Download a high quality version of the energy and error wheel here.
Frequently asked questions
Q: Does this guidance help organisations to fulfil relevant legal requirements to manage major accident hazard (MAH) safety critical tasks?
A: Since publication, it has come to our attention that users would like clarification on how EI 3579 helps organisations to manage major accident hazard (MAHs) safety critical tasks, and how it can be used to fulfil relevant legal obligations in the UK, Brazil and other jurisdictions, for example the UK’s Control of major accident hazard (COMAH) regulations, and as documented in Health and Safety Executive (HSE) COMAH Competent Authority Delivery Guide: Inspecting human factors at COMAH establishments.

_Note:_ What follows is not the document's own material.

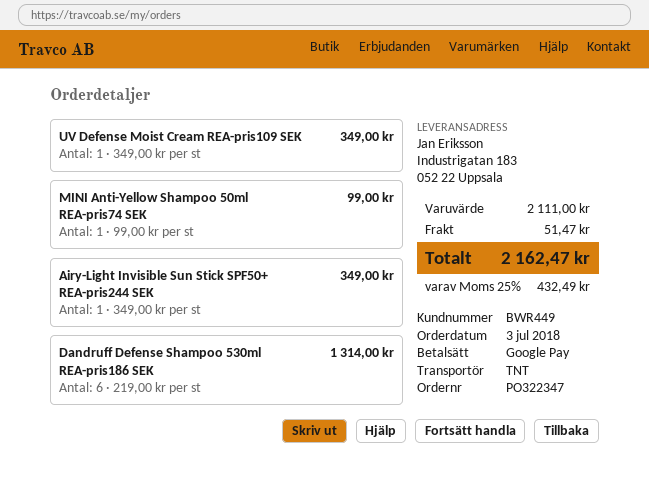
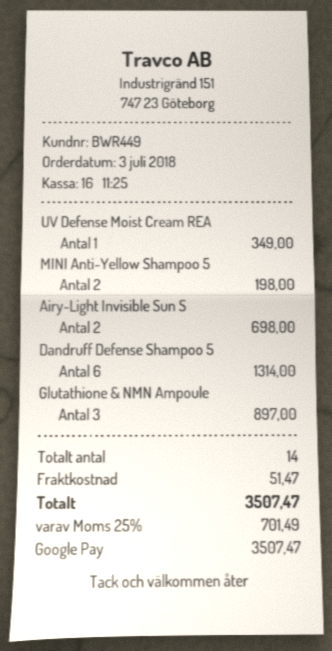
MINI Anti-Yellow Shampoo 50ml REA-pris74 SEK: 1 for 99.00 -> 2 for 198.00
Airy-Light Invisible Sun Stick SPF50+ REA-pris244 SEK: 1 for 349.00 -> 2 for 698.00
Glutathione & NMN Ampoule: none -> 3 for 897.00
tax: 25% = 432.49 -> 25% = 701.49
total: 2162.47 -> 3507.47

Following EI 3579 would not ensure compliance with legal requirements to manage MAHs. This is because it does not use an appropriate systematic method to identify, analyse, and manage MAHs with the rigour or expertise that an approach like safety critical task analysis (SCTA) requires. SCTA (as documented in EI 3201 Guidance on human factors safety critical task analysis) would examine thoroughly how a task is impacted by performance influencing factors so error can be eliminated through design or mitigated through elements of the safety management system, resulting in perpetual changes to minimise risk . SCTA is not used as a planning tool to evaluate the risk of performing a task on a particular day, and would therefore not detect changes to the individual, team, processes, environment or equipment that introduce risk. EI 3579 assumes that human reliability analysis has already been completed for MAH safety critical tasks. For all tasks at any site, EI 3579 supports the management of gaps in traditional job safety risk assessments where both process safety and personal safety hazards are commonly missed due to the job as imagined not reflecting the job as actually being done on the day.
Therefore the practices described in this document can supplement existing risk assessment processes and are not intended as a substitute for formal human reliability analysis or any other risk assessment such as hazard and operability studies (HAZOP), hazard identification studies (HAZID) or layers of protection analysis (LOPA).